(Materials provided Opens)

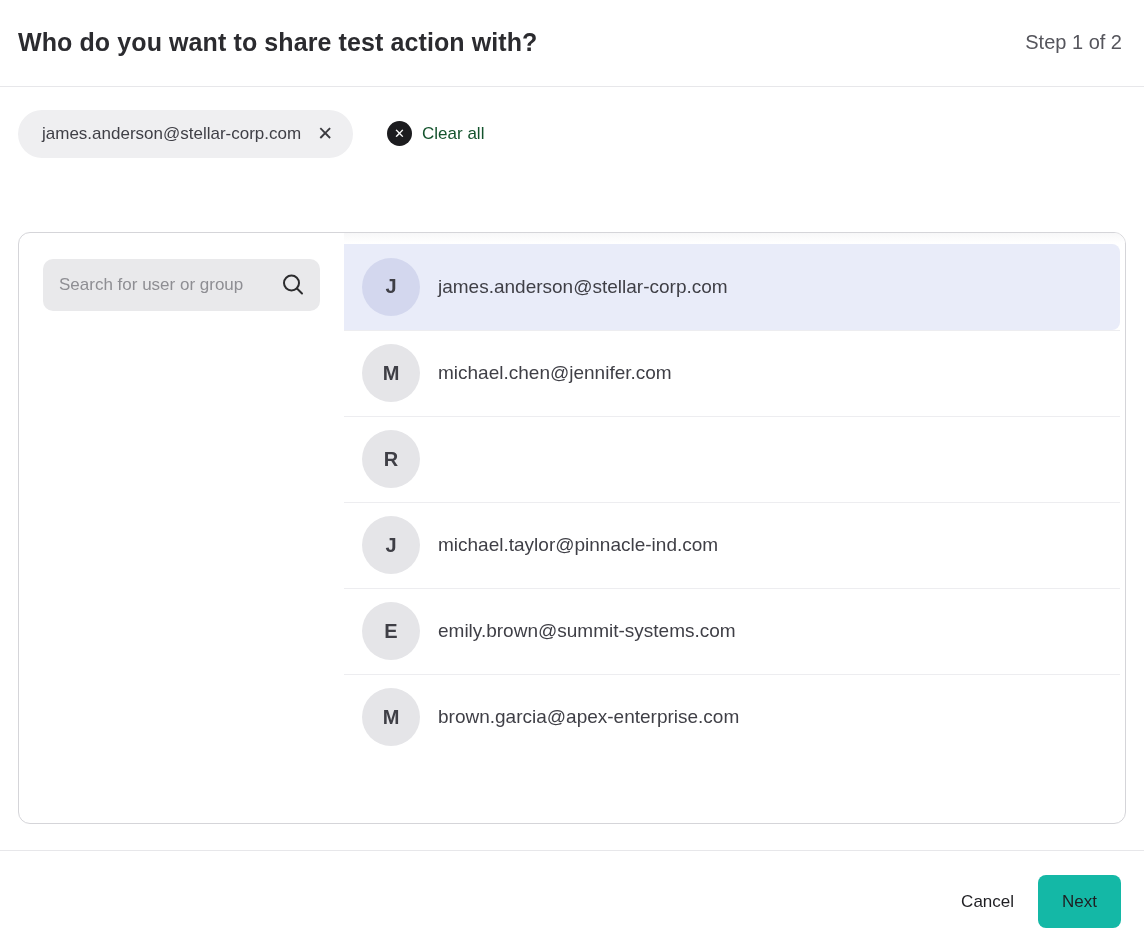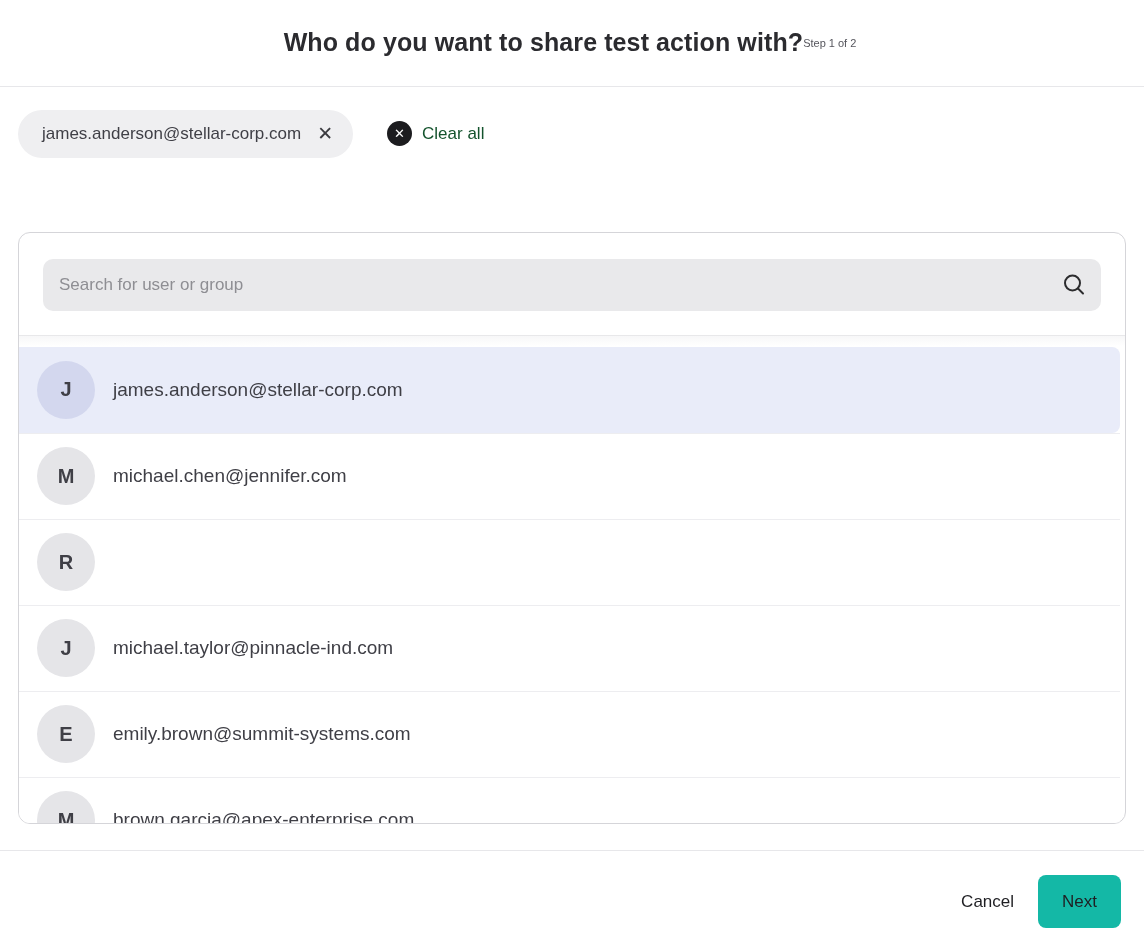--- a/index.html
+++ b/index.html
@@ -15,7 +15,7 @@
   
   .header {
     height: 88px;
-    display: flex; align-items: center; justify-content: center;
+    display: flex; align-items: center; justify-content: space-between;
     padding: 0 22px 0 18px;
     border-bottom: 1px solid #e7e7ea;
   }

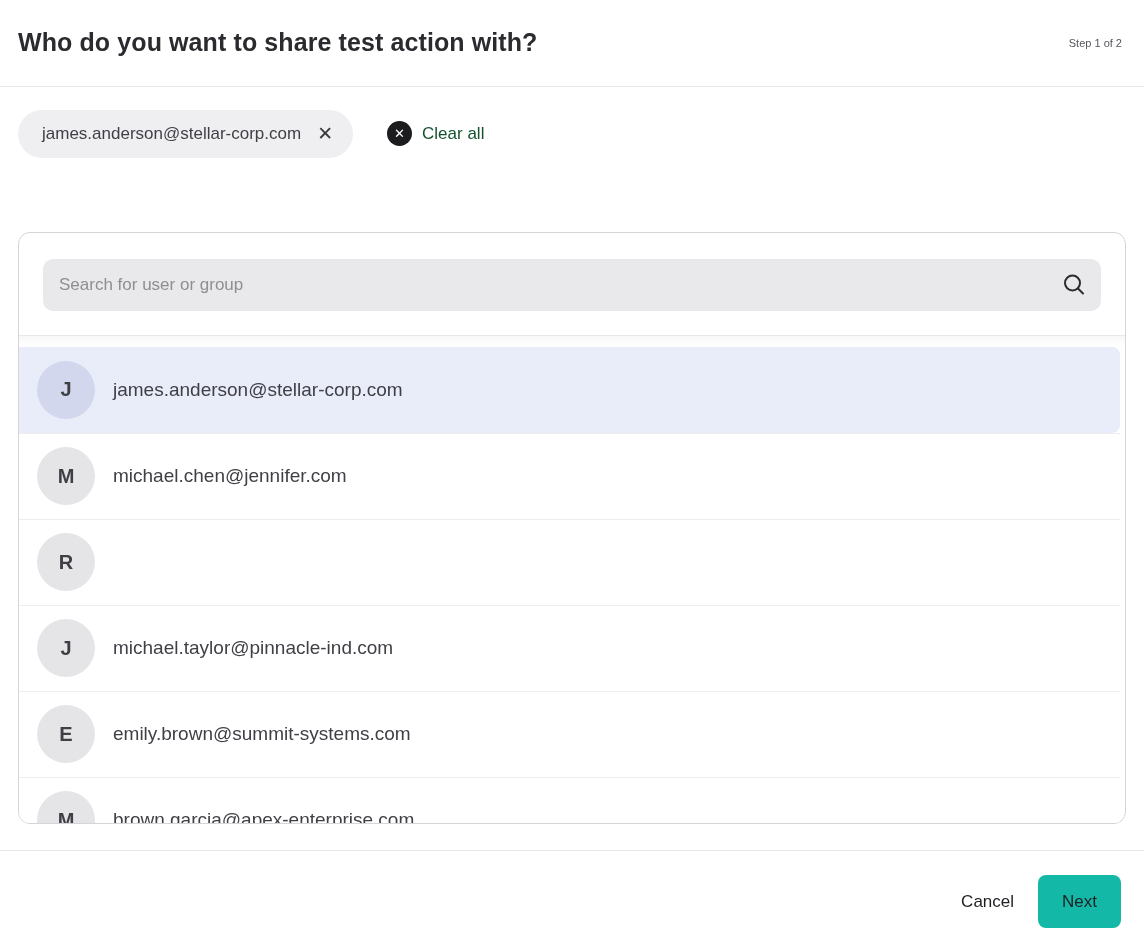--- a/index.html
+++ b/index.html
@@ -20,7 +20,7 @@
     border-bottom: 1px solid #e7e7ea;
   }
   .title { font-size: 25px; font-weight: 700; color: #2b2b2f; letter-spacing: 0.1px; }
-  .step { font-size: 11px; color: #55555c; }
+  .step { font-size: 20px; color: #55555c; }
 
   
   .selection-row {

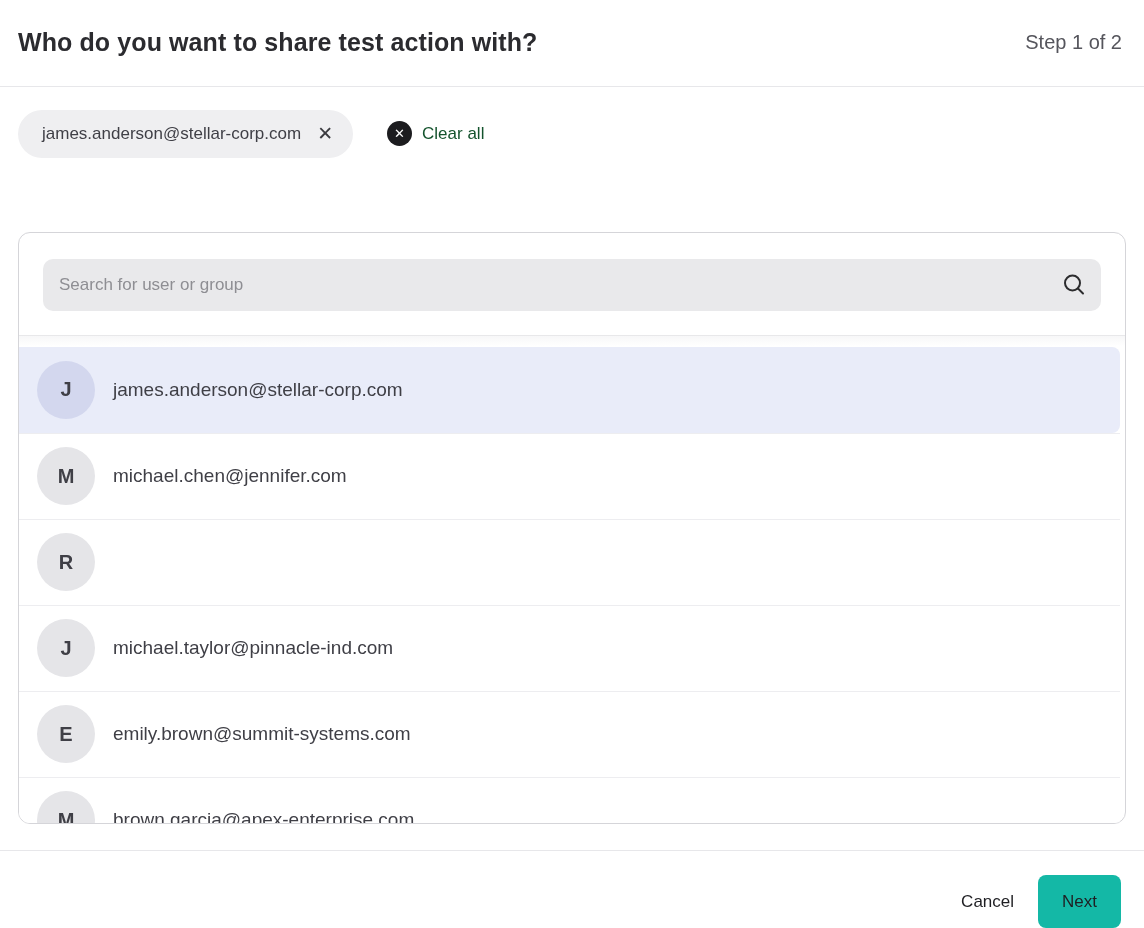--- a/index.html
+++ b/index.html
@@ -67,7 +67,7 @@
     border-radius: 12px;
     background: #ffffff;
     overflow: hidden;
-    display: flex; flex-direction: column;
+    display: flex; flex-direction: row;
   }
   .search-section { padding: 26px 24px 24px 24px; }
   .search-box {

(Materials provided Closes)

■ What this task involves
Look for the string "padding" in the records, and copy every line where it is found.

■ Response
     padding: 0 22px 0 18px;
   .search-section { padding: 26px 24px 24px 24px; }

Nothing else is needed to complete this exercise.